▸ Working data
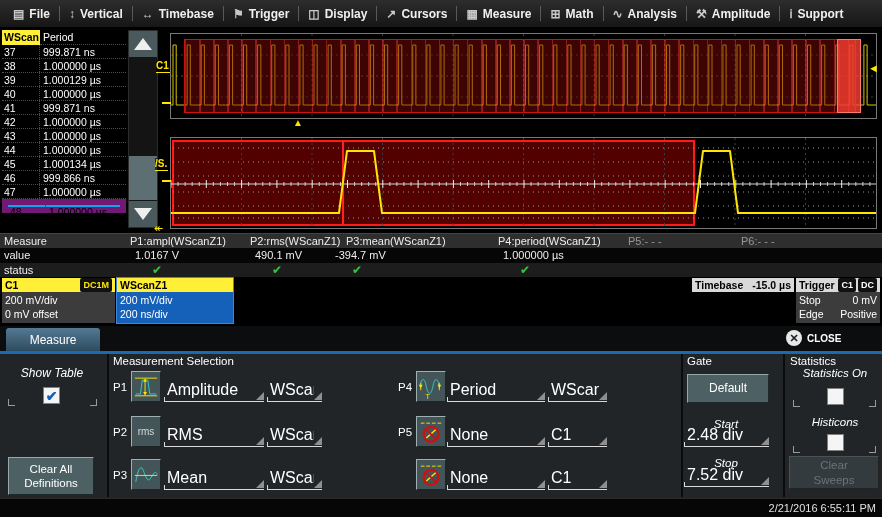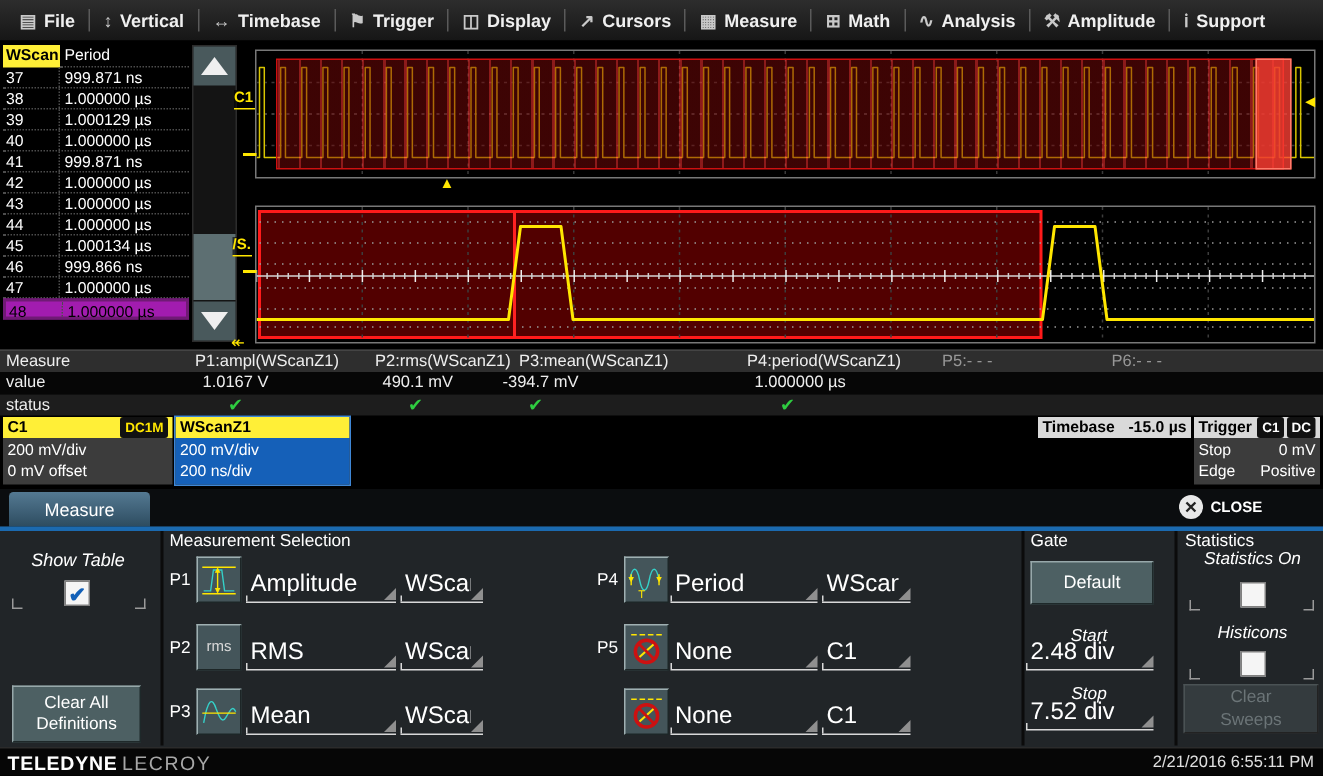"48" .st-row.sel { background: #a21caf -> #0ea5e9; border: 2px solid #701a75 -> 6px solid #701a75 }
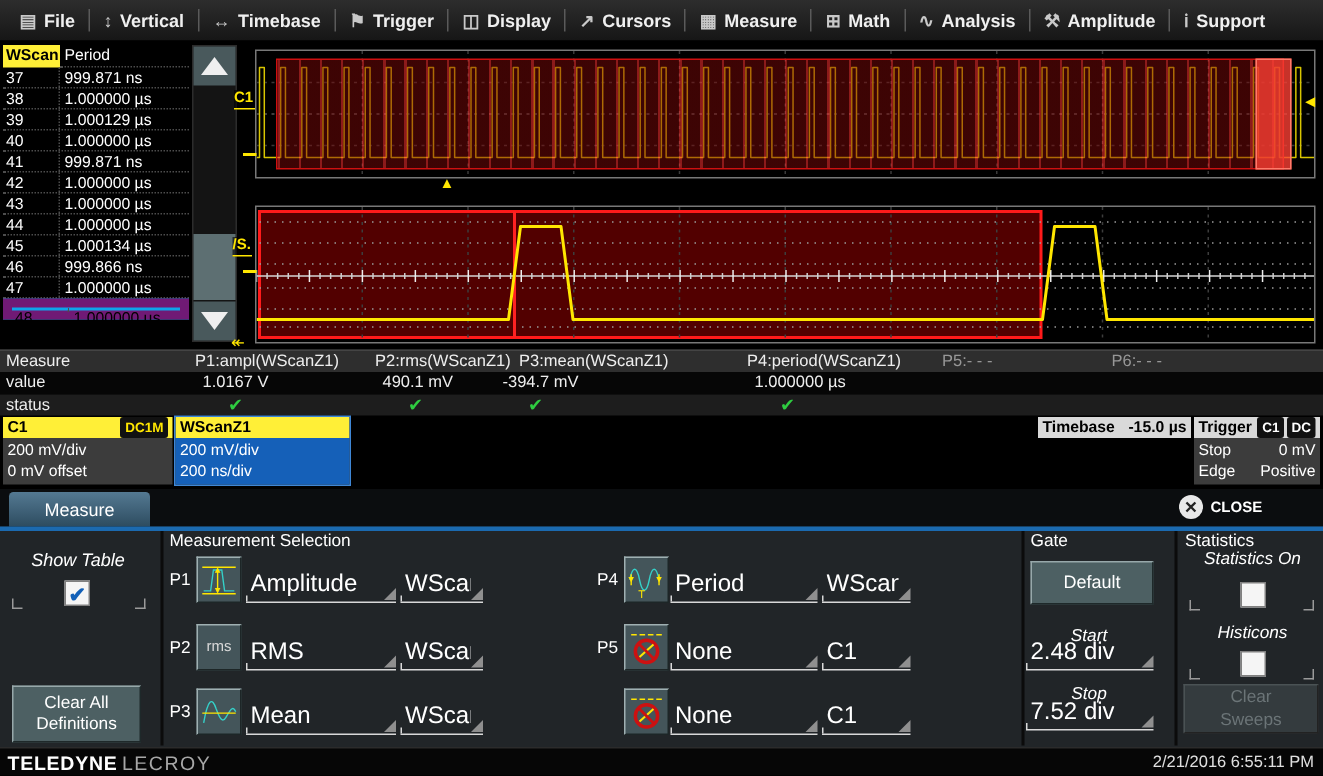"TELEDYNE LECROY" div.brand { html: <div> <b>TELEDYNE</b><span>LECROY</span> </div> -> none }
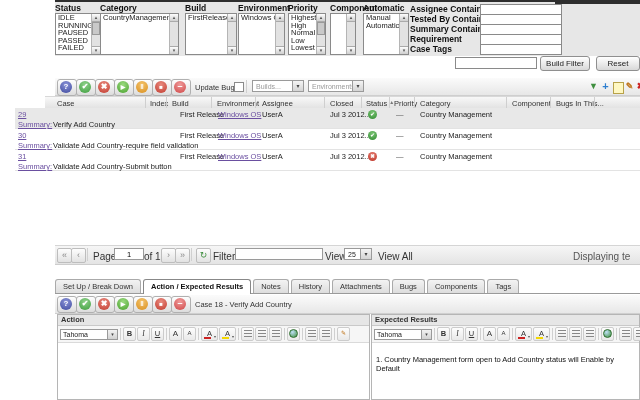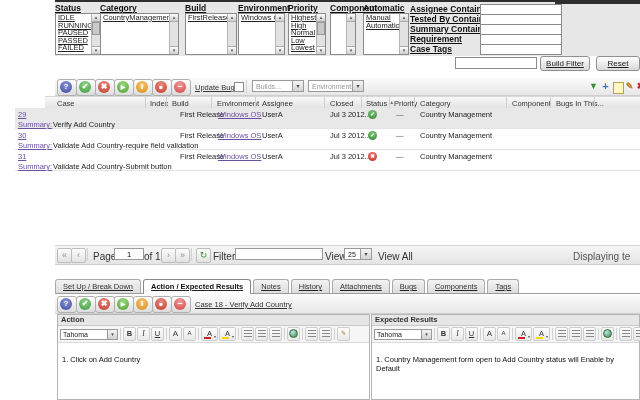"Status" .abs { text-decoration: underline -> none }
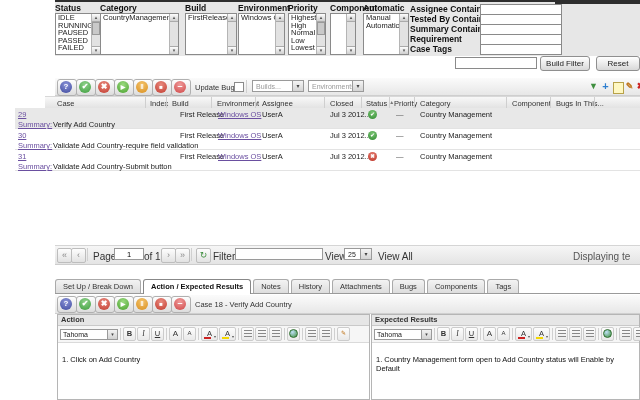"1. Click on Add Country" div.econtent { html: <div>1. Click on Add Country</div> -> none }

--

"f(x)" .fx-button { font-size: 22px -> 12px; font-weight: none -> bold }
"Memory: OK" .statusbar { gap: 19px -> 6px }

▸ Problem description
Only one stretch of the listing above is to be duplicated: the lines from the one containing "text-decoration: underline ->" through the one containing "html: <div>1. Click", both included. Copy them exactly, minus the pictures.

▸ Task output
"Status" .abs { text-decoration: underline -> none }
"1. Click on Add Country" div.econtent { html: <div>1. Click on Add Country</div> -> none }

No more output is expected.